• Record extracts:
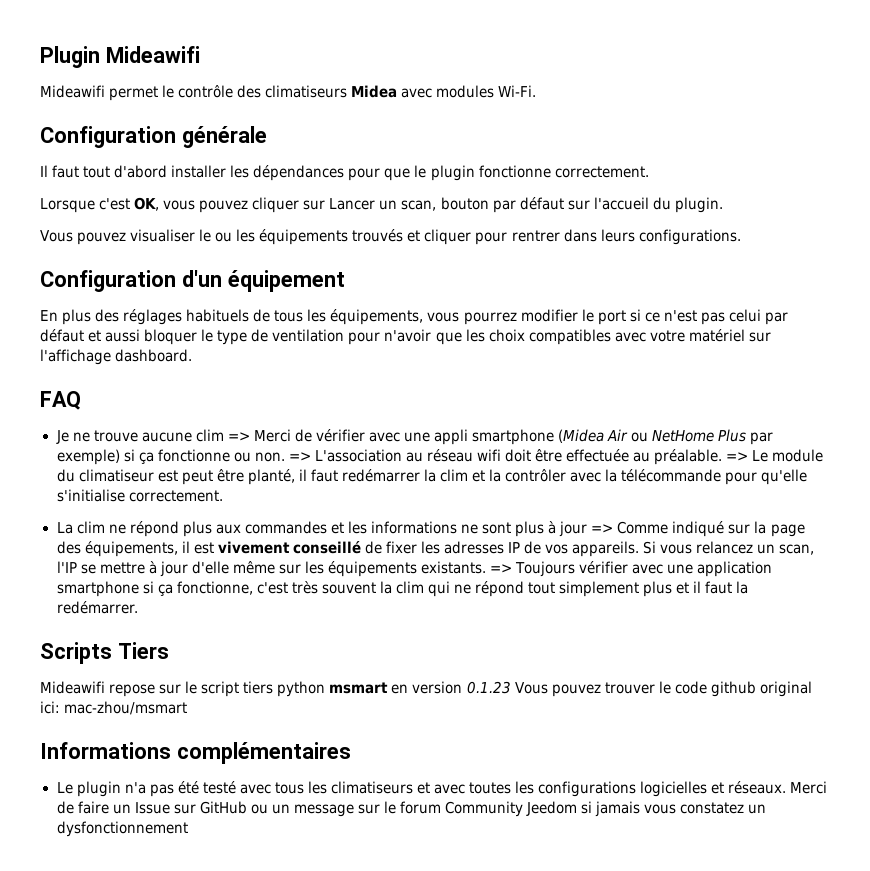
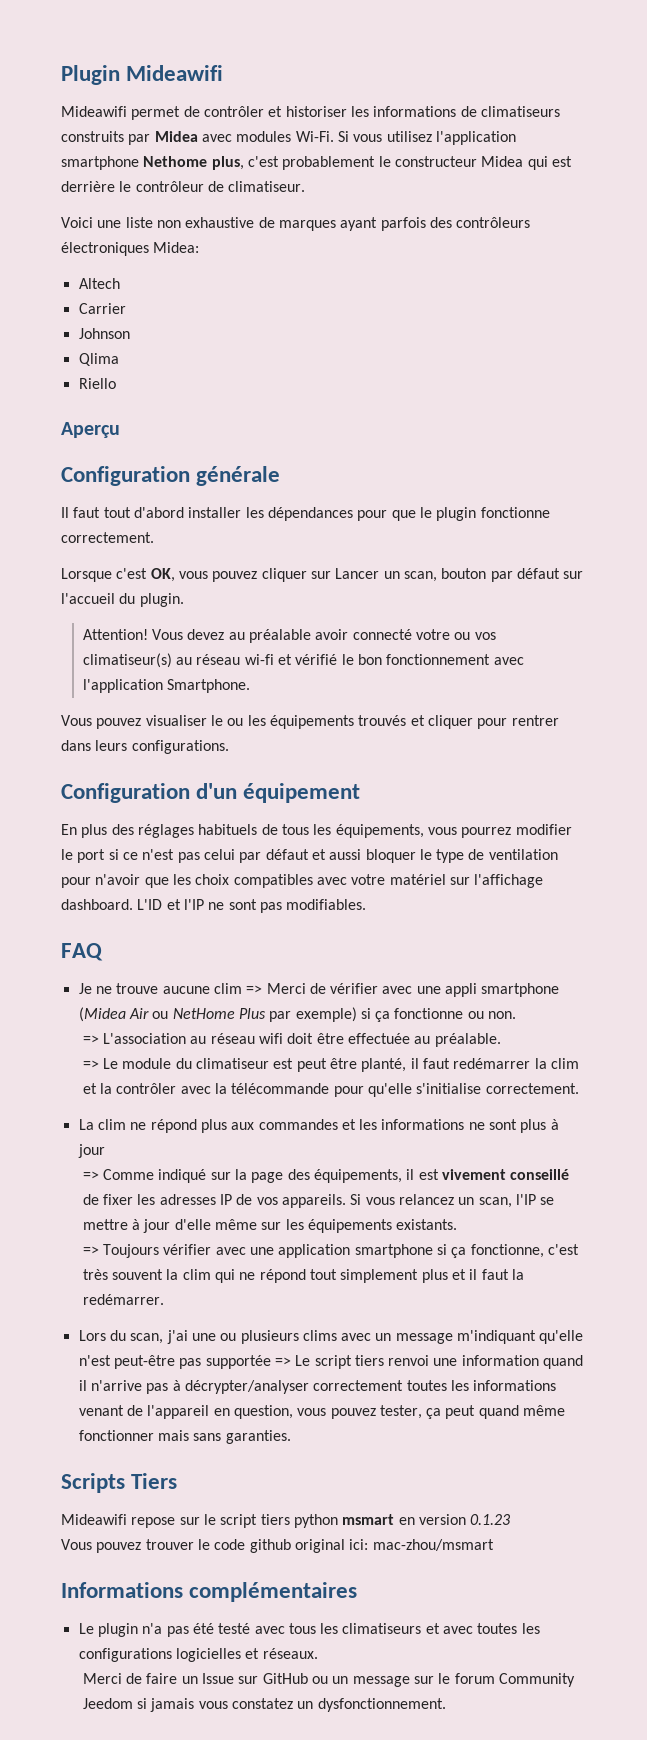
[162,85,537,98] le contrôle des climatiseurs Midea avec modules Wi-Fi. -> [183,106,560,117] [61,131,516,145] [61,156,572,170] [61,181,306,192] [61,217,531,231] [61,242,200,256] [78,278,120,289] [78,303,126,314] [78,328,130,339] [78,353,119,366] [78,378,116,389] [61,422,120,438] de contrôler et historiser les informations de climatiseurs construits par Midea avec modules Wi-Fi. Si vous utilisez l'application smartphone Nethome plus, c'est probablement le constructeur Midea qui est derrière le contrôleur de climatiseur. // Voici une liste non exhaustive de marques ayant parfois des contrôleurs électroniques Midea: // Altech // Carrier // Johnson // Qlima // Riello // Aperçu
(723, 205) none -> [82,629,496,643] [82,653,524,668] [82,679,251,693] // Attention! Vous devez au préalable avoir connecté votre ou vos climatiseur(s) au réseau wi-fi et vérifié le bon fonctionnement avec l'application Smartphone.
(193, 355) none -> [137,899,367,913] L'ID et l'IP ne sont pas modifiables.
(285, 457) none -> (517, 1015) //
(723, 457) none -> (501, 1040) //
(588, 529) none -> (105, 1151) //
(487, 567) none -> (458, 1224) //
(139, 607) none -> [78,1330,584,1344] [78,1355,584,1369] [78,1380,557,1394] [78,1405,566,1419] [78,1430,291,1444] // Lors du scan, j'ai une ou plusieurs clims avec un message m'indiquant qu'elle n'est peut-être pas supportée => Le script tiers renvoi une information quand il n'arrive pas à décrypter/analyser correctement toutes les informations venant de l'appareil en question, vous pouvez tester, ça peut quand même fonctionner mais sans garanties.
(511, 687) none -> (511, 1519) //
(787, 787) none -> (318, 1653) //
[56,821,188,837] dysfonctionnement -> [317,1698,446,1712] dysfonctionnement.

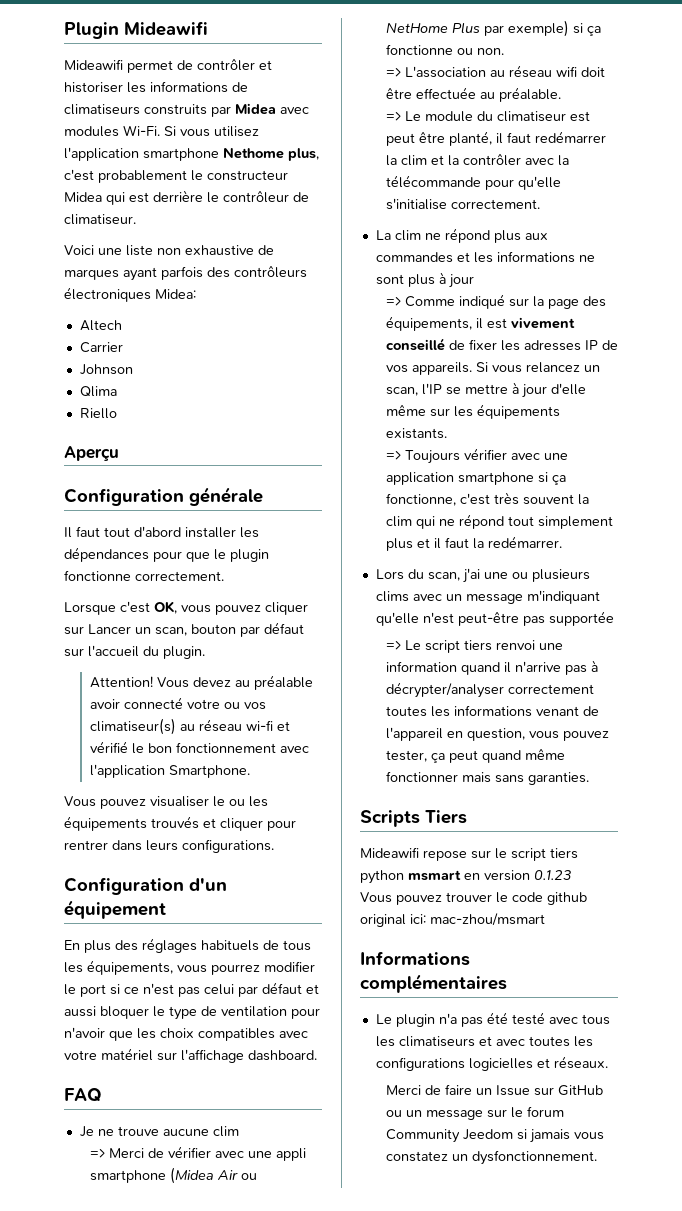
[137,899,367,913] L'ID et l'IP ne sont pas modifiables. -> (317, 1055) none
(242, 988) none -> (239, 1131) //
(271, 1362) none -> (614, 618) //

• What to do: From the first line through the line with "(511, 687) none -> (511, 1519) //", output those lines of the entries above exactly, and nothing else, with the pictures left out.

• Solution for this exercise:
[162,85,537,98] le contrôle des climatiseurs Midea avec modules Wi-Fi. -> [183,106,560,117] [61,131,516,145] [61,156,572,170] [61,181,306,192] [61,217,531,231] [61,242,200,256] [78,278,120,289] [78,303,126,314] [78,328,130,339] [78,353,119,366] [78,378,116,389] [61,422,120,438] de contrôler et historiser les informations de climatiseurs construits par Midea avec modules Wi-Fi. Si vous utilisez l'application smartphone Nethome plus, c'est probablement le constructeur Midea qui est derrière le contrôleur de climatiseur. // Voici une liste non exhaustive de marques ayant parfois des contrôleurs électroniques Midea: // Altech // Carrier // Johnson // Qlima // Riello // Aperçu
(723, 205) none -> [82,629,496,643] [82,653,524,668] [82,679,251,693] // Attention! Vous devez au préalable avoir connecté votre ou vos climatiseur(s) au réseau wi-fi et vérifié le bon fonctionnement avec l'application Smartphone.
(193, 355) none -> [137,899,367,913] L'ID et l'IP ne sont pas modifiables.
(285, 457) none -> (517, 1015) //
(723, 457) none -> (501, 1040) //
(588, 529) none -> (105, 1151) //
(487, 567) none -> (458, 1224) //
(139, 607) none -> [78,1330,584,1344] [78,1355,584,1369] [78,1380,557,1394] [78,1405,566,1419] [78,1430,291,1444] // Lors du scan, j'ai une ou plusieurs clims avec un message m'indiquant qu'elle n'est peut-être pas supportée => Le script tiers renvoi une information quand il n'arrive pas à décrypter/analyser correctement toutes les informations venant de l'appareil en question, vous pouvez tester, ça peut quand même fonctionner mais sans garanties.
(511, 687) none -> (511, 1519) //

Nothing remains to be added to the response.